As Negotiators Ease Demands on Iran, More Nuclear Talks Are Set
Two days of talks between six world powers and Iran over its nuclear program ended on Wednesday with specific agreement for further meetings in March and April over a proposal that would sharply constrain Iran’s stockpile of the most dangerous enriched uranium, in return for a modest lifting of some sanctions.
But the six powers dropped their demand that Iran shut down its enrichment plant at Fordo, built deep underneath a mountain, instead insisting that Iran suspend enrichment work there and agree to take a series of steps that would make it hard to resume producing nuclear fuel quickly. The six also agreed, in another apparent softening, that Iran could keep a small amount of 20 percent enriched uranium - which can be converted to bomb grade with modest additional processing - for use in a reactor to produce medical isotopes.
It was unclear whether any of these new positions would pave the way for any kind of agreement. Iran’s negotiators must now take the new proposal back to Iran’s supreme leader, Ali Khamenei, at a time of intense maneuvering and infighting in Iran. The two sides agreed that technical experts would meet to discuss the proposal on March 18 and 19 in Istanbul, while the negotiations at this higher political level would resume, again in Almaty, on April 5 and 6.
The chief Iranian negotiator, Saeed Jalili, called this week’s meeting positive, asserting at a news conference that the six powers, representing the permanent members of the United Nations Security Council plus Germany, had offered a revised proposal that was “more realistic” and “closer to the Iranian position.”
Mr. Jalili, whose comments were notably short of the aggressive wording he has used in the past, called the meeting “a turning point.”
But senior Western diplomats were less enthusiastic, saying that Iran had not in fact responded to the proposal of the six and that real bargaining had not yet begun. A senior American official described the meeting as “useful” - refusing to call it positive - and emphasized that it was “concrete results” that counted, not atmospherics.
A senior European diplomat was even more skeptical, saying that the technical meeting was essentially to explain the proposal to the Iranians once again, and that Iran might very well come back in April with an unacceptable counterproposal that swallows the “carrots” of the six and demands more.

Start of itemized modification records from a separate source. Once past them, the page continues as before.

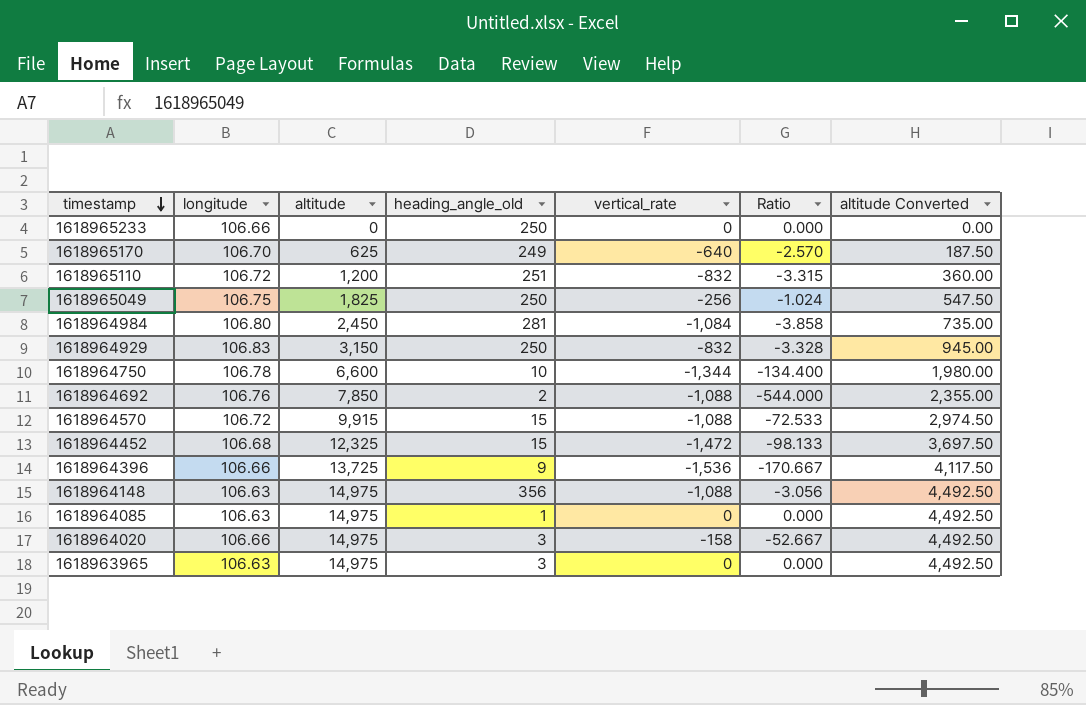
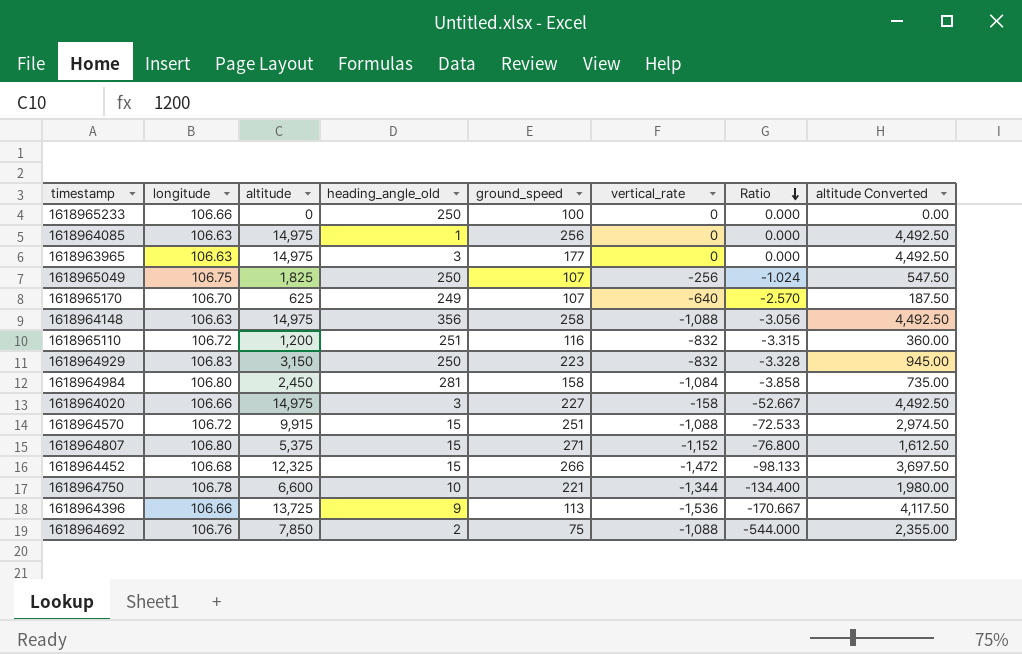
row order: timestamp descending -> Ratio descending
column ground_speed | position: none -> 5
row 1618964807: none -> 106.80 | 5,375 | 15 | 271 | -1,152 | -76.800 | 1,612.50

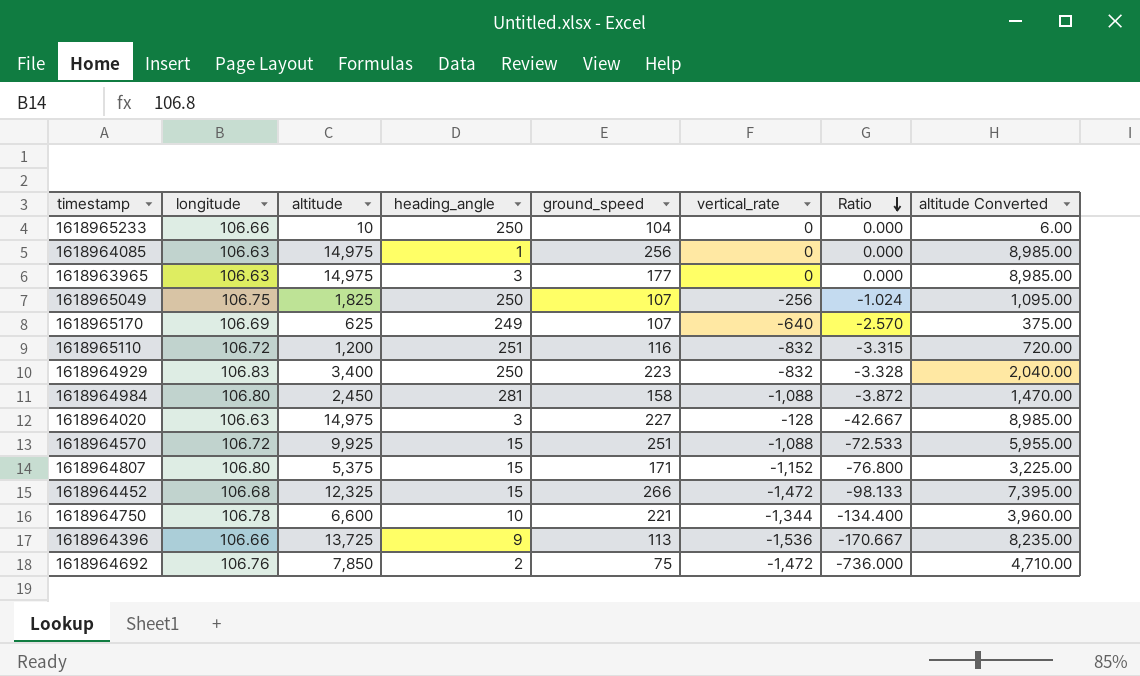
column name: heading_angle_old -> heading_angle
column altitude Converted | formula: [altitude] * 0.3 -> [altitude] * 0.6
row 1618964148: 106.63 | 14,975 | 356 | 258 | -1,088 | -3.056 | 4,492.50 -> none
1618965233 | altitude: 0 -> 10
1618965233 | ground_speed: 100 -> 104
1618965170 | longitude: 106.70 -> 106.69
1618964929 | altitude: 3,150 -> 3,400
1618964984 | vertical_rate: -1,084 -> -1,088
1618964984 | Ratio: -3.858 -> -3.872
1618964020 | longitude: 106.66 -> 106.63
1618964020 | vertical_rate: -158 -> -128
1618964020 | Ratio: -52.667 -> -42.667
1618964570 | altitude: 9,915 -> 9,925
1618964807 | ground_speed: 271 -> 171
1618964692 | vertical_rate: -1,088 -> -1,472
1618964692 | Ratio: -544.000 -> -736.000

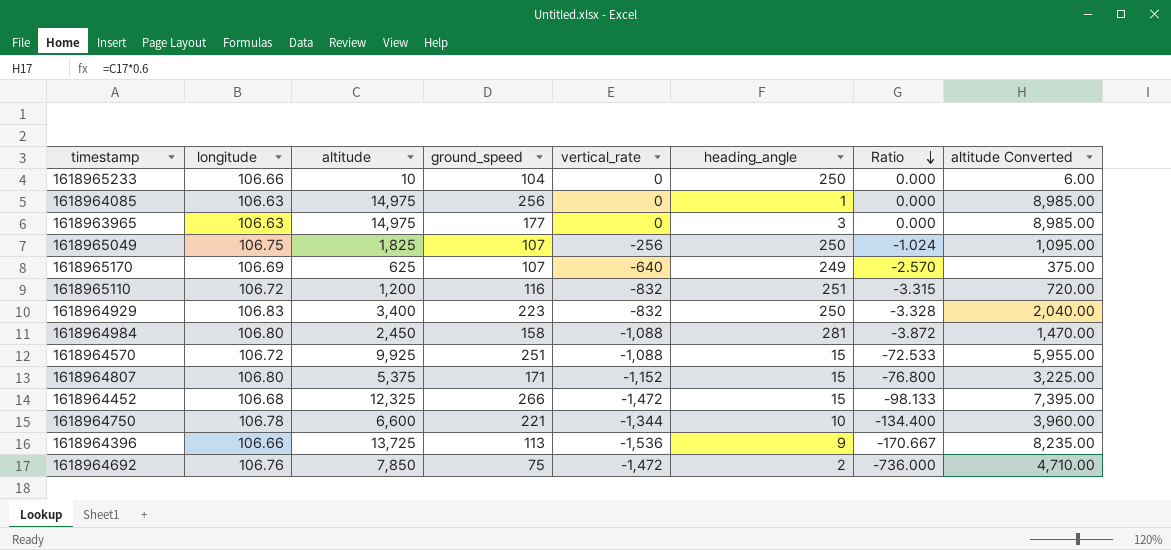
column heading_angle | position: 4 -> 6
row 1618964020: 106.63 | 14,975 | 3 | 227 | -128 | -42.667 | 8,985.00 -> none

The senior American official said that as a first step toward building confidence and reducing the urgency around the issue, the six were demanding that Iran “significantly restrict” its accumulation of medium-enriched uranium, which could be turned to bomb-grade material in a matter of weeks or months. Iran has a growing stockpile of that fuel, but it has diverted a considerable amount to the Tehran research reactor, which the United States provided to Iran during the shah’s rule to make medical isotopes.
Iran must also suspend enrichment at Fordo and accept conditions that “constrain the ability to quickly resume enrichment there,” the official said, without being specific. In Washington, a senior administration official said those steps included dismantling part of the system that feeds low-enriched fuel into the plant’s centrifuges; it would take weeks or months to rebuild that system, giving the Western allies time to respond.
Third, Iran must allow more regular and thorough access to monitoring from the International Atomic Energy Agency to ensure that it keeps its promises and cannot suddenly “break out” quickly to create a nuclear warhead, the official said.
In return, the official said, the six would suspend some sanctions. But the relief would not involve oil or financial transactions, which have done the most damage to Iran’s main source of revenue. The group of nations said that if Iran took the deal, they would also promise not to vote for new sanctions through the Security Council or the European Union.